We should be able to minimize cost and also handle large crash spikes by using the elastic loadbalancer feature to automatically spin up/down collector EC2 nodes.
It sounds like we're thinking of setting up autoscaling here, rather than a feature of ELBs. To that end, I looked to verify this was already setup, and found some bugs in the update infrastructure script which had prevented the scaling policies from being properly applied.

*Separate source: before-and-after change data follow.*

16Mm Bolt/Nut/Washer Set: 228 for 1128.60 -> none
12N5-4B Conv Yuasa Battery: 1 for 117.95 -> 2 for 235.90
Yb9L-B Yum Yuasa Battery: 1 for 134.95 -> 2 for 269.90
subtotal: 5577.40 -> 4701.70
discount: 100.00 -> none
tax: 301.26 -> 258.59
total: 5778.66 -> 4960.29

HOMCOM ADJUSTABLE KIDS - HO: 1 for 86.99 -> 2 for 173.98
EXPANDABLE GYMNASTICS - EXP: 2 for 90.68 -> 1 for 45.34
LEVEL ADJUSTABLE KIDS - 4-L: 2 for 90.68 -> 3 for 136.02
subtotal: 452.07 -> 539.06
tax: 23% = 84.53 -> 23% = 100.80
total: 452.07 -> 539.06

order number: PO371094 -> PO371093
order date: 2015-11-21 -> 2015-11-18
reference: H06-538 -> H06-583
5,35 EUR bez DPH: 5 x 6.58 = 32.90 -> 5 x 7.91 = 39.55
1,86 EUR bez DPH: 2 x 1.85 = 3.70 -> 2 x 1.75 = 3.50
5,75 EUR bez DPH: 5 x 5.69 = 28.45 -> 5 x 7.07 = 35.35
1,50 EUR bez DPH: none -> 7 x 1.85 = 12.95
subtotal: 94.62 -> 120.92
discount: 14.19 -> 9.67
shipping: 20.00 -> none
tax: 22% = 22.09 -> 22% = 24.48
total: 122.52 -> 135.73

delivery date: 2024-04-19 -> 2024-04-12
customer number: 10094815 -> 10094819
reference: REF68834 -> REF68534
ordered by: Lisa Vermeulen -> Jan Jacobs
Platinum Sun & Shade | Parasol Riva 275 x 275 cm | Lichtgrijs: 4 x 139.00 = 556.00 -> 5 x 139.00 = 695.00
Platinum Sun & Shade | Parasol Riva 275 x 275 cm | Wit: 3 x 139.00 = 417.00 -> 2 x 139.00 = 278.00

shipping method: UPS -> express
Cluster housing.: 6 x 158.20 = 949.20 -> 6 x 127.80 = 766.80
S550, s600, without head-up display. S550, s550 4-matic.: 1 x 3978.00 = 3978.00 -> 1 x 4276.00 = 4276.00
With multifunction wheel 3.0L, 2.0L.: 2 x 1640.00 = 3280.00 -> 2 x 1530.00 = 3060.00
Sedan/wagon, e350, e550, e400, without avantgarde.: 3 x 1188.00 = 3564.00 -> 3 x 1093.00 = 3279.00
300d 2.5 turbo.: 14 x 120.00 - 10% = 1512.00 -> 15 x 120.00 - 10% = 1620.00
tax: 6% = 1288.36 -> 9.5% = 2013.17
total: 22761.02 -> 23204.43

I've run this myself, and now we have scaling policies: --- as-prod-collector-scale-down Execute policy when: as-prod-collector-CPULow breaches the alarm threshold: CPUUtilization < 20 for 3 consecutive periods of 300 seconds for the metric dimensions AutoScalingGroupName = as-prod-collector Take the action: Remove 3 instances And then wait: 300 seconds before allowing another scaling activityas-prod-collector-scale-up Execute policy when: as-prod-collector-CPUHig breaches the alarm threshold: CPUUtilization > 70 for 300 seconds for the metric dimensions AutoScalingGroupName = as-prod-collector Take the action: Add 6 instances And then wait: 300 seconds before allowing another scaling activity --- Do we think we should scale a bit harder? I have it defaulted to adding 6, but am considering (and would like feedback on) the idea of doing, say...12 or 18. https://github.com/mozilla/socorro-infra/pull/182 should fix the script errors to make this an automated addition to our infra, as a runnable Jenkins job.
We are in prod, and have been for a while.